As in sports, business requires the same need for the right combination of planning, management direction, sufficient resources, and key players to implement and execute at the highest possible level. It also requires the highest degree of confidence to accomplish the primary object of winning over customers.
This chapter is dedicated to the owners, management teams, and sales pros who want to get to (or remain on) the top and are responsible for succeeding in winning new customers and obtaining the highest levels of customer loyalty.
Let’s look at the critical elements necessary to sway customers over to your company. By using a sports analogy throughout this chapter, you may relate easier and gain generate greater insight into achieving that goal.
“Team PLUS” Creates Confidence
The team plus its elements that are necessary to create the confidence to capture your competitor’s customers are as follows:
- Professionals in sales— management and staff
- Long range planning and execution
- Underlying reputation for quality customer service
- Savvy ownership with passion for game
These are the critical elements for you and your team. To be successful each and every game, your entire company must have them in alignment with the guarantee that all are headed in the right direction with the same goals.
In addition to the core elements, your team must have a real passion for the game…regardless of their job position. There are too many organizations whose players get suited up every morning and go through the motions throughout the day. They don’t enjoy what they are doing and they ultimately don’t care what happens to the customers and to the organization. You have seen this for yourself when walking into a retail store where no one greets your or, for that matter, even looks your way. Clearly, the people on staff do not care if you move on to the next venue and become someone else’s customer.
The Essence of Team PLUS
Professionals in sales and sales management
These are your coaches and players. These are the individuals in any sport that are ultimately responsible for successfully executing and implementing the vision and strategic plans of an organization that owners plan in cooperation with the coaches and staff. The biggest issue (and a lot of sleepless nights) for owners and upper management is determining if they have the right coaches and players to fill the appropriate roles and bring home the trophy. Many team owners have great vision and plans, but lack the coaching experience and skilled players necessary to get the job done.
Owners and upper managers need to continually evaluate their organization’s strengths and weaknesses at every level. Do they have coaches that share their same philosophies on commitment, preparation, and winning? If there is a weakness in their coaching staff, can a specific coach be trained to improve to the levels of the others?

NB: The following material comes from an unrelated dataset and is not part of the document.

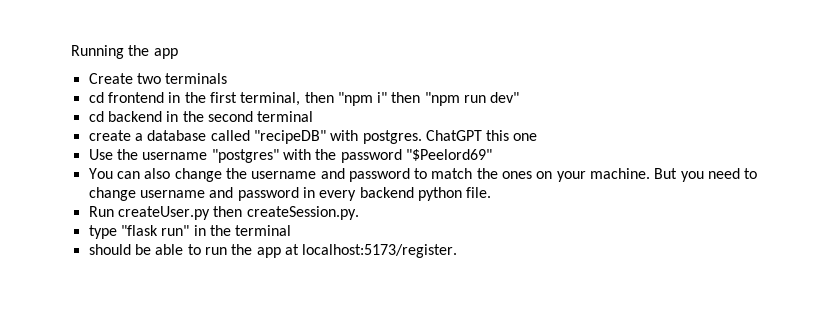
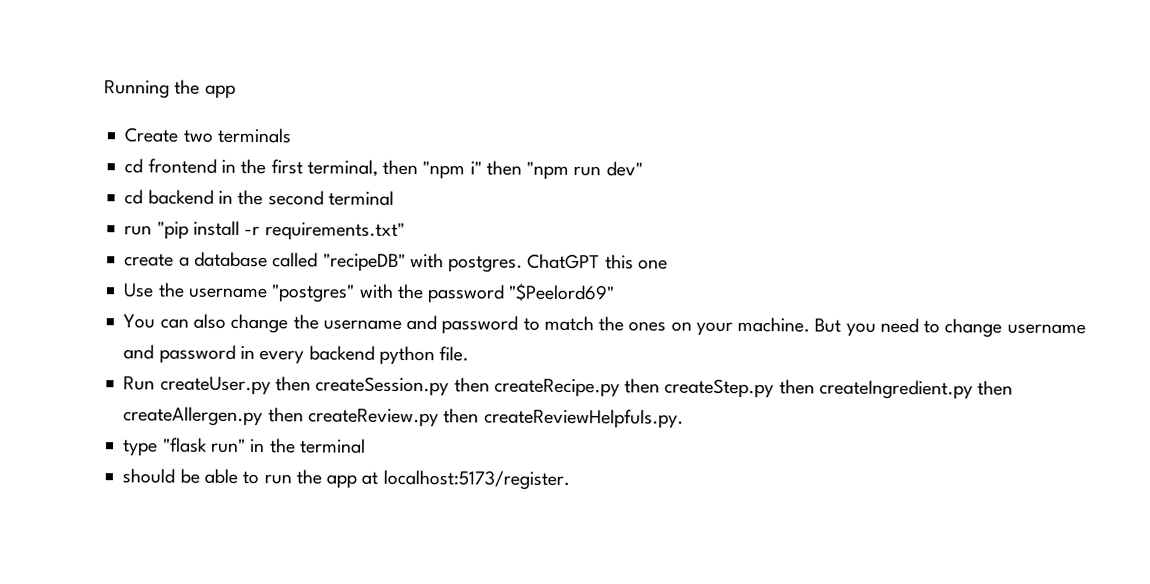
+ run "pip install -r requirements.txt"
- Run createUser.py then createSession.py.
+ Run createUser.py then createSession.py then createRecipe.py then createStep.py then createIngredient.py then createAllergen.py then createReview.py then createReviewHelpfuls.py.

In evaluating players, in which positions are they strongest and where do they need the most improvement? To paraphrase an old saying, a team is only as strong as its weakest player. Relentless dedication is necessary to reassessing the team to ensure that there are not weak links within in the organization. You can’t afford to have even one single player who is not dedicated to playing the game to win.
Team PLUS Point #1
A great example of how the evaluation process works is the Stanford University football team of 2010/2011. Five years ago, their record was 1-12. After hiring a new head coach and support staff, they began recruiting key players to fill their weak spots.
The result was steady improvement until this season when they went 12-1 and won the 2011 Orange Bowl. They had a complete reversal from failure to success in just five years. The upper management, new coaches and players were all focused on the same goal —become a national winning football program. And they did just that.

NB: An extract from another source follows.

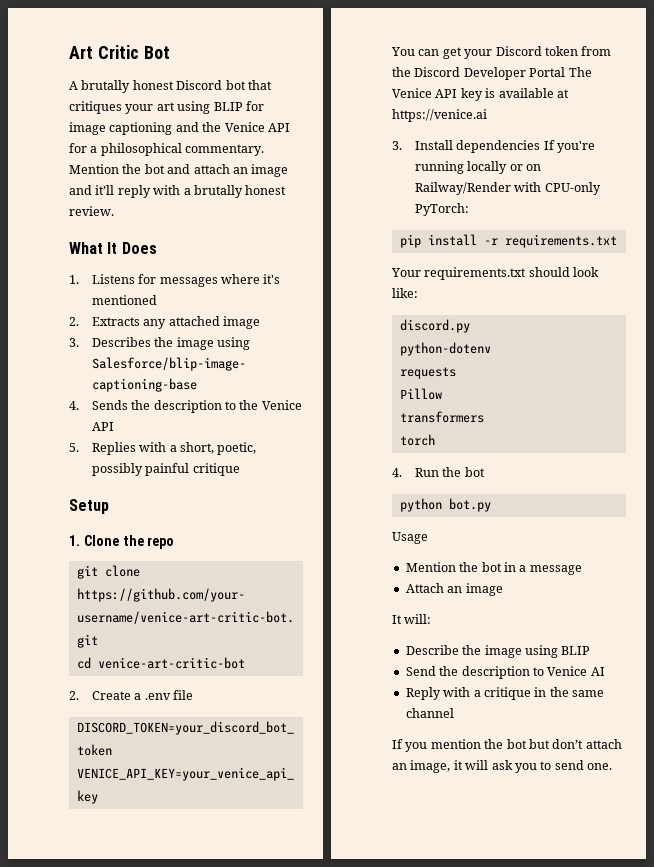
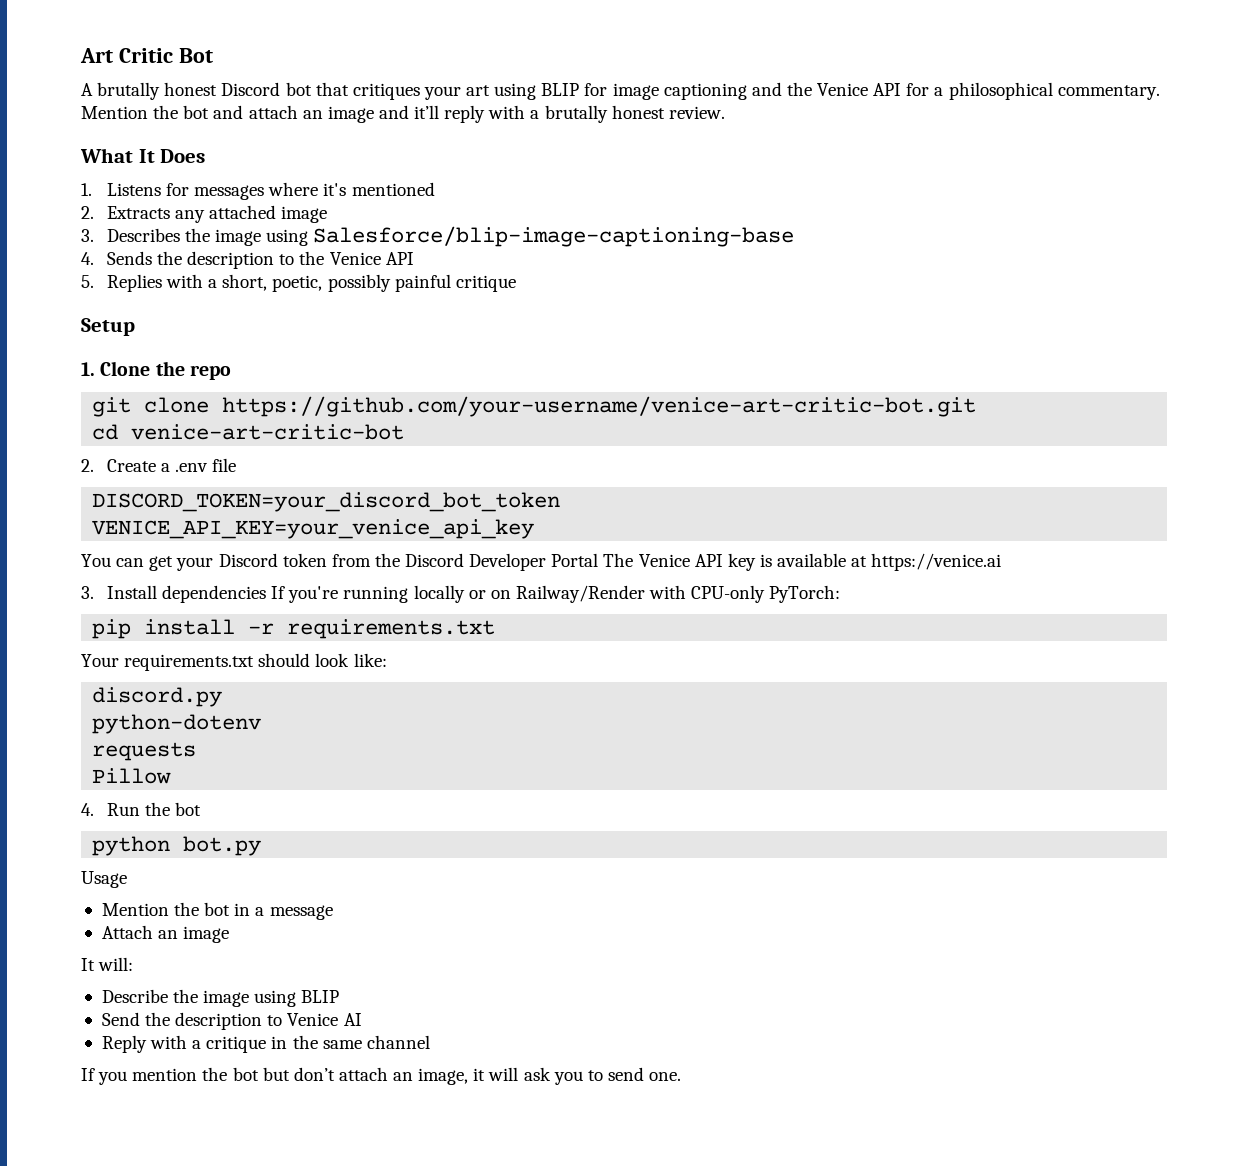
- transformers
- torch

In business, our challenges are identical to those of any sports team. We need to make sure we have the management that has the skill sets to execute and implement the vision and plans of the company. Management must thoroughly evaluate their professional sales team to determine the inherent strengths and weaknesses in the mix. Each player makes a unique combination. Does it enhance the team? What players need to be replaced (or repositioned) to build a stronger team that can win over new customers?

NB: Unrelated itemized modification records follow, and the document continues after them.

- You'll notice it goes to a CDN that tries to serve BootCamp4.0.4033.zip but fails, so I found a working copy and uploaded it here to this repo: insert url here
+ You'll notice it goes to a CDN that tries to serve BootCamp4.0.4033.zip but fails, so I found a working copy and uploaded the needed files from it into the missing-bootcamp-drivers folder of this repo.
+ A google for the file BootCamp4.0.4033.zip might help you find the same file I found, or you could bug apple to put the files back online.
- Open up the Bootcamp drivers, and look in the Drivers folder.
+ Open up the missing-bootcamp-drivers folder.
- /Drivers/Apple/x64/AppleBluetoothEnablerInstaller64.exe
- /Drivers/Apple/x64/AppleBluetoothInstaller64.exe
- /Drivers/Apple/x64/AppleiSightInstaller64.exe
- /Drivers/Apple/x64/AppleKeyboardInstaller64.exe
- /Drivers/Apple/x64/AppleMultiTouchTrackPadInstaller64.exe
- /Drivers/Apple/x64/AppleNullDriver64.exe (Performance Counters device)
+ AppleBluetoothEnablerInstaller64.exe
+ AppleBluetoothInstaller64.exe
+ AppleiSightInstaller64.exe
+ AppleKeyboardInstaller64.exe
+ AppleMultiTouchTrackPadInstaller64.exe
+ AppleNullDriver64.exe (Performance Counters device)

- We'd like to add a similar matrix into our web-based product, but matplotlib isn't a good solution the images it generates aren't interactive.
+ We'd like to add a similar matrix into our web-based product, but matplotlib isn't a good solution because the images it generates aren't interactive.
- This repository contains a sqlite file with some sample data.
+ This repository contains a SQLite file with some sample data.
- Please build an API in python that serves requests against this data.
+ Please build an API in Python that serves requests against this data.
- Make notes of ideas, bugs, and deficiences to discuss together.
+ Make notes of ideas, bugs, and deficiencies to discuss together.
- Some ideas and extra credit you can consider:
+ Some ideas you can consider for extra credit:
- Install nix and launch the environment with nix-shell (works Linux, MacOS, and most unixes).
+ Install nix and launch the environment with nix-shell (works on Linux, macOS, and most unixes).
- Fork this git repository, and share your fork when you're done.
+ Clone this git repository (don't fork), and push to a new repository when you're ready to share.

Many times, companies will become stagnant in their evaluation process of their management team and professional sales staff. In sports, you have instant results every week that quantify your record of winning and losing. In the sales world, especially with the goal of actively going out and capturing your competitor’s customers, the cycle of time for success can take from months to years. How do you know if your management and sales team are doing an effective job?
This does not hold true for all businesses. For example, a retailer can dramatically increase store traffic with creative advertising and in-store promotions. They can turn shoppers into buyers faster than an organization that sells business to business. Nevertheless you need to set milestones, or targeted success goals, with specific time frames that help you see the progress of capturing your competitor’s customers. You simply cannot wait, in today’s market, for one more dinner meeting or the tenth proposal to know if the prospect is going to become a customer. You need to take a tougher stance and make sure your sales staff knows that the time for conversion is now…not in two years.
As you begin to close in on successfully capturing your competitor’s customers, what appeared as a distant image, will become a better-defined picture. When you look back, you will see the path taken was full of unplanned twists and turns. Re-evaluate what has been achieved within specific incremental phases. Honestly look at where you are going and if success is still realistic. Find out what has worked and what has failed. Adapt your plans and strategies to fit the latest information available. As in sports, teams make necessary changes to their game plans during half time. Make your necessary changes during milestone reviews. This will ensure that the effort given by everyone in the company stays productive and focused.
Sales professionals are the front-end players for your team in capturing your competitor’s customers. They are the ones that build the relationships with the potential customers, cultivate the relationship, and strengthen the bonds and affinity the customer has for your products and services. Differentiation from your competitors is always the foundation to establish sound reasons why these future customers should change their current suppliers. Sales professionals must be able to quantify to prospective new customers the added value their products and services have from your competition. Successfully executing a strategic plan to take away your competitor’s customers is far more challenging than simply putting it as one of your top goals.
In business, our challenges are identical to those of any sports team. We need to make sure we have the management that has the skill sets to execute and implement the vision and plans of the company. Management must thoroughly evaluate their professional sales team to determine the inherent strengths and weaknesses in the mix. Each player makes a unique combination. Does it enhance the team? What players need to be replaced (or repositioned) to build a stronger team that can win over new customers?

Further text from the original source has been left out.